- Required work
In your reply, repeat every entry exactly and skip over each picture.

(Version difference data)
+ + + + +
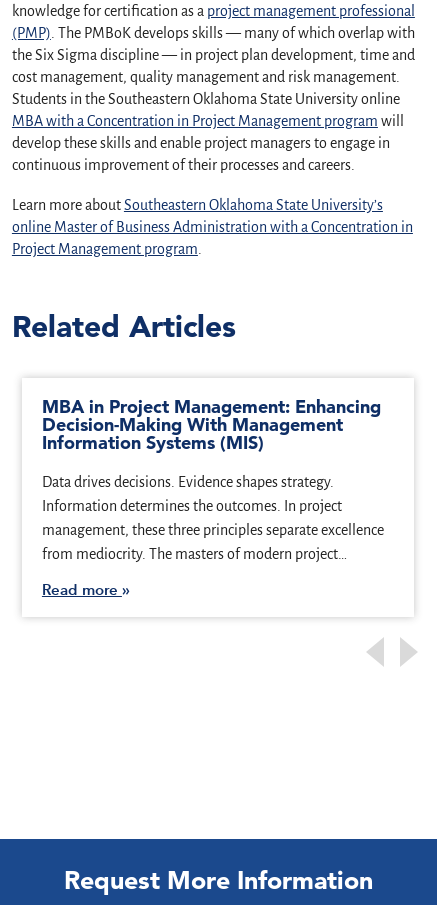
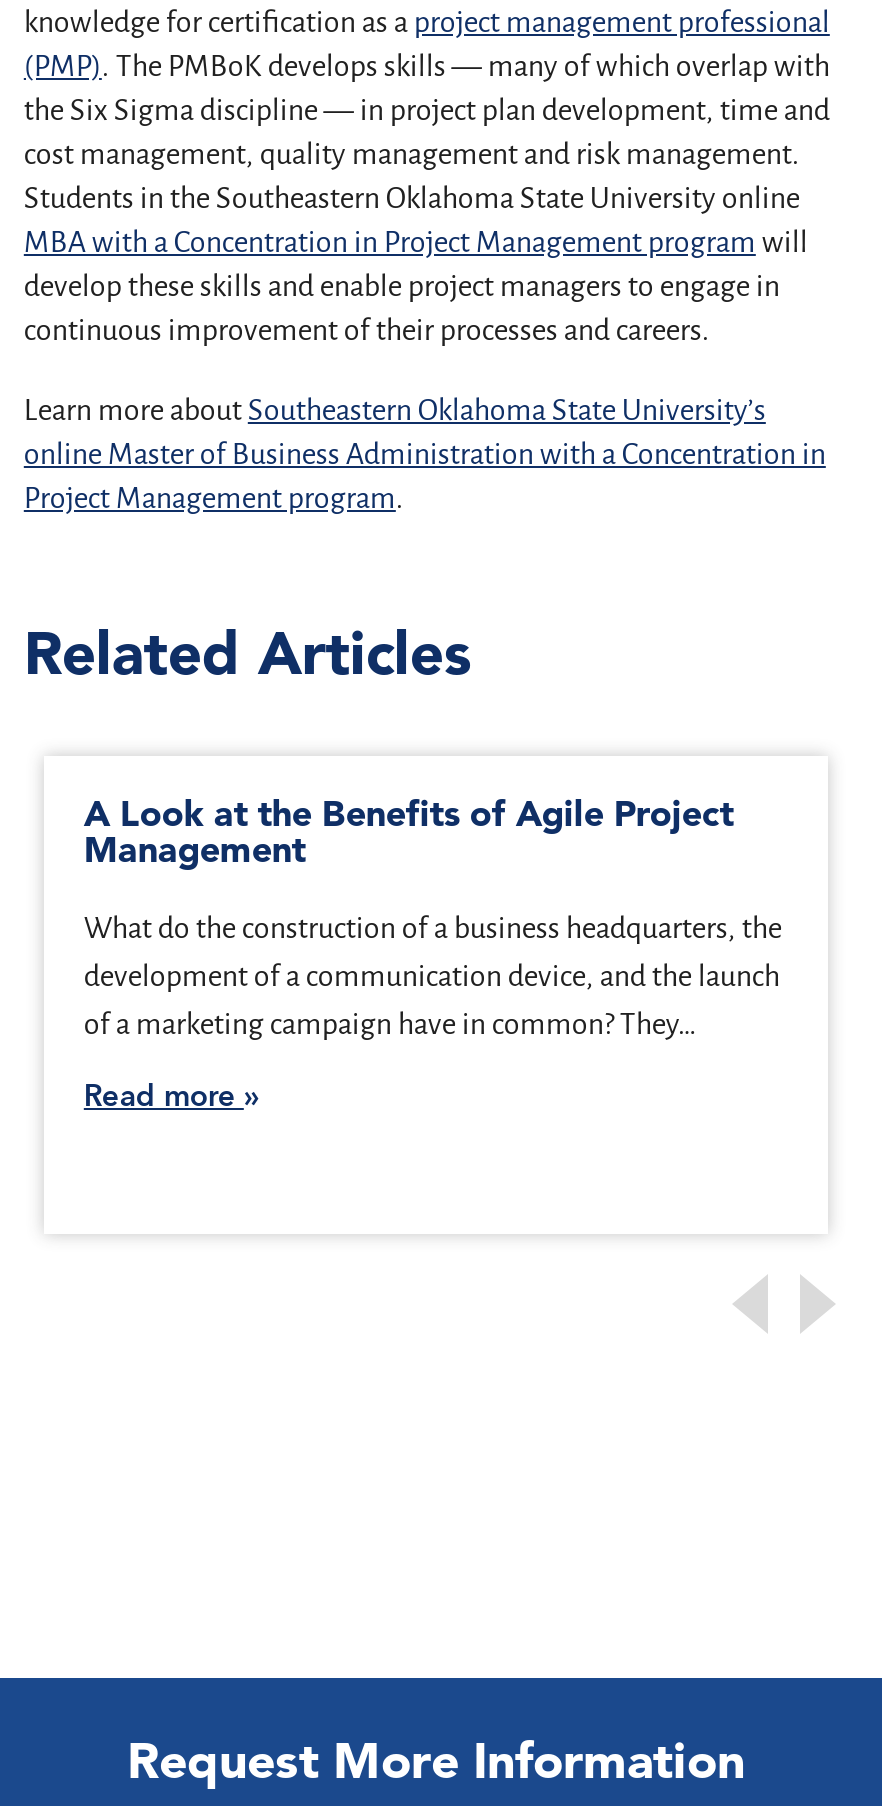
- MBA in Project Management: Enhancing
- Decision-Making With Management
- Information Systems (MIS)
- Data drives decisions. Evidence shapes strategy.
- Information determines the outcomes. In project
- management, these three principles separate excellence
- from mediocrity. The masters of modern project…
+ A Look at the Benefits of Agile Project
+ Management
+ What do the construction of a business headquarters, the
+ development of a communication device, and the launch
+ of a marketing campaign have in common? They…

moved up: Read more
+ + + + +
- Written answer
- MBA in Project Management: Enhancing
- Decision-Making With Management
- Information Systems (MIS)
- Data drives decisions. Evidence shapes strategy.
- Information determines the outcomes. In project
- management, these three principles separate excellence
- from mediocrity. The masters of modern project…
+ A Look at the Benefits of Agile Project
+ Management
+ What do the construction of a business headquarters, the
+ development of a communication device, and the launch
+ of a marketing campaign have in common? They…

moved up: Read more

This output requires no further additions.